Gary Lucas da un lato: chitarrista newyorkese, vecchio amico di Jeff Buckley nonché suo compagno di band all’inizio degli anni Novanta coi Gods & Monsters. E, soprattutto, co-autore di due brani rimasti nella storia del rock: “Mojo Pin” e “Grace”, che il Nostro eroe includerà nel suo primo
(e purtroppo unico) album edito durante la breve vita.
Va detto, perché troppo spesso addirittura i fans tendono ad aver memoria corta: furono di Lucas le idee relative al primo abbozzo strumentale/chitarristico di quei due brani, sua la sei corde magica/incantatoria che li impreziosisce, conferendo un’atmosfera unica. Cui Jeff rese subito piena giustizia scrivendo testi e melodie. E cantando con la sua voce d’angelo.
Al centro del palco, di nero vestito, stasera c’è The Niro: nome del progetto musicale legato al cantautore romano Davide Combusti, nome interessante della scena indie-rock da oltre dieci anni. Al suo attivo ha 4 album di cui 3 cantati in inglese. Tra le sue numerose influenze, possiamo citare Buckley senza timore di smentita. La sua voce avrà l’arduo compito di impersonare Jeff. Alla fine la prova sarà brillantemente superata. Perché fin dall’inizio non si è voluto scimmiottare l’artista, farne un calco stilistico senza vita.
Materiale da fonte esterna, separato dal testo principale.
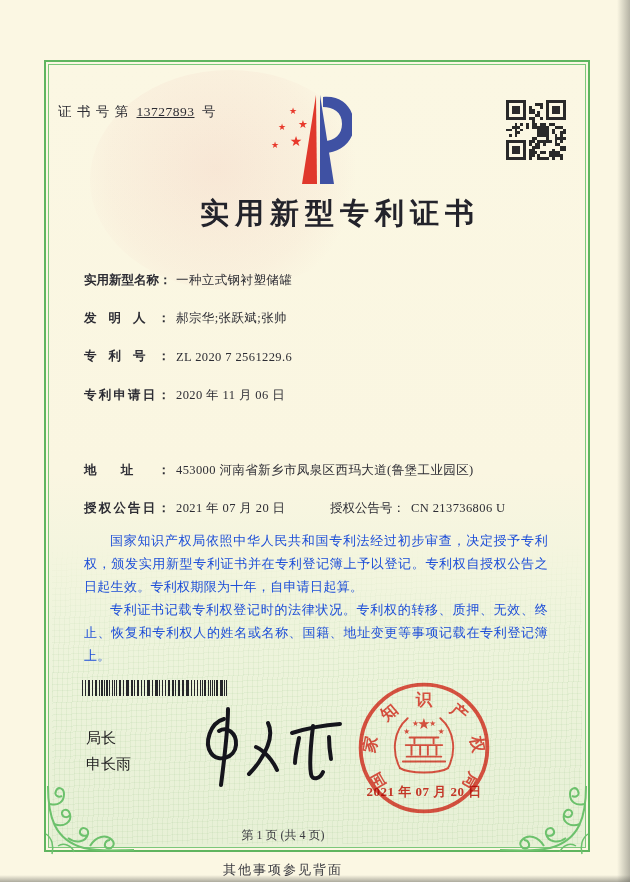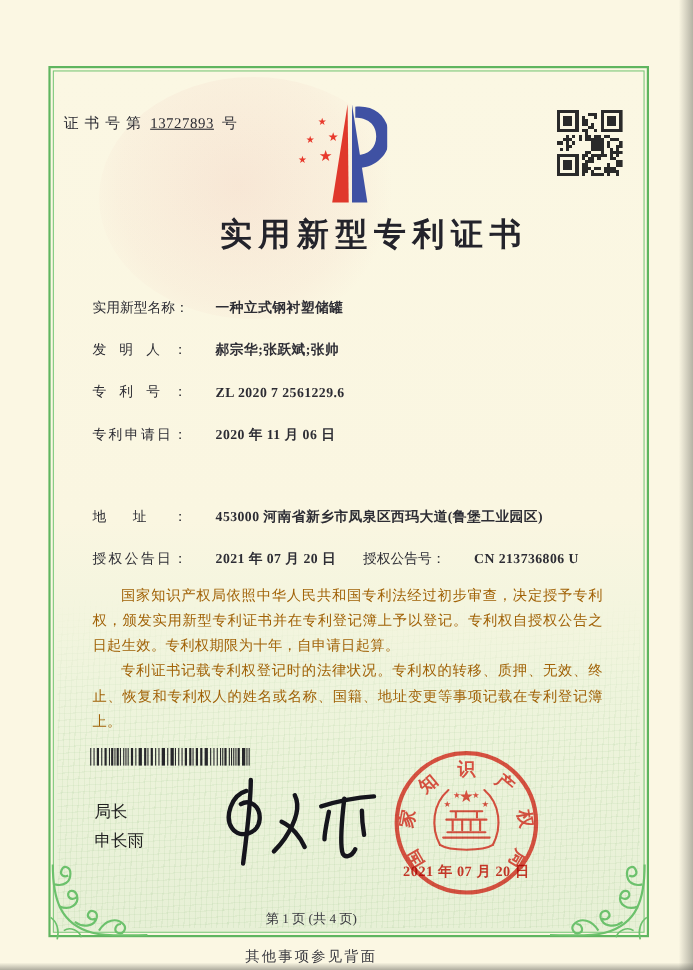--- a/index.html
+++ b/index.html
@@ -32,26 +32,26 @@
   
   .cert-no{position:absolute;left:58px;top:103px;font-size:13.5px;letter-spacing:1px;color:#2c2c33;}
   .cert-no .num{letter-spacing:.5px;padding:0 3px;text-decoration:underline;}
   .logo{position:absolute;left:266px;top:92px;width:86px;height:96px;}
   .qr{position:absolute;left:506px;top:100px;width:60px;height:60px;}
   .title{position:absolute;left:0;top:194px;width:630px;text-align:center;
     font-size:29px;font-weight:600;letter-spacing:6px;color:#23232b;margin-left:25px;}
   
   .frow{position:absolute;left:84px;width:480px;font-size:12.5px;color:#2d2d34;white-space:nowrap;}
   .flabel{display:inline-block;width:86px;text-align:justify;text-align-last:justify;
-    -moz-text-align-last:justify;text-justify:inter-character;vertical-align:bottom;}
-  .fvalue{margin-left:26px;letter-spacing:.4px;font-weight:bold;}
+    -moz-text-align-last:justify;text-justify:inter-character;vertical-align:bottom;font-weight:bold;}
+  .fvalue{margin-left:6px;letter-spacing:.4px;}
   .fgroup2{position:absolute;left:246px;top:0;}
   
   .bodytext{position:absolute;left:84px;top:529px;width:464px;
-    font-size:13px;line-height:23px;color:#a16207;text-align:justify;letter-spacing:.3px;}
+    font-size:13px;line-height:23px;color:#1d4ed8;text-align:justify;letter-spacing:.3px;}
   .bodytext p{margin:0;text-indent:2em;}
   
   .barcode{position:absolute;left:82px;top:680px;width:150px;height:16px;font-size:0;}
   .barcode i{display:inline-block;height:100%;background:#26262a;vertical-align:top;}
   
   .signer-title{position:absolute;left:86px;top:729px;font-size:15px;color:#222;font-family:"Liberation Sans","DejaVu Sans",sans-serif;}
   .signer-name{position:absolute;left:86px;top:755px;font-size:15px;color:#222;font-family:"Liberation Sans","DejaVu Sans",sans-serif;}
   .signature{position:absolute;left:172px;top:703px;width:200px;height:88px;}
   
   .seal{position:absolute;left:352px;top:676px;width:144px;height:144px;mix-blend-mode:multiply;opacity:.92;}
Ma con umiltà e portando il proprio bagaglio, la propria identità,
si racconta una storia spostando e quindi adattando il punto di vista.
Il progetto che ha visto i due artisti collaborare, insieme per la prima volta, si intitola “The complete Jeff Buckley & Gary Lucas songbook“, un album che vedrà la luce ai primi di ottobre e che contiene per la prima volta tutte e dodici le canzoni che Lucas e Buckley scrissero insieme all’inizio degli anni Novanta. Incise in studio in Italia con musicisti nostrani, in versione ri-arrangiata con Lucas alle chitarre e The Niro alla voce solista.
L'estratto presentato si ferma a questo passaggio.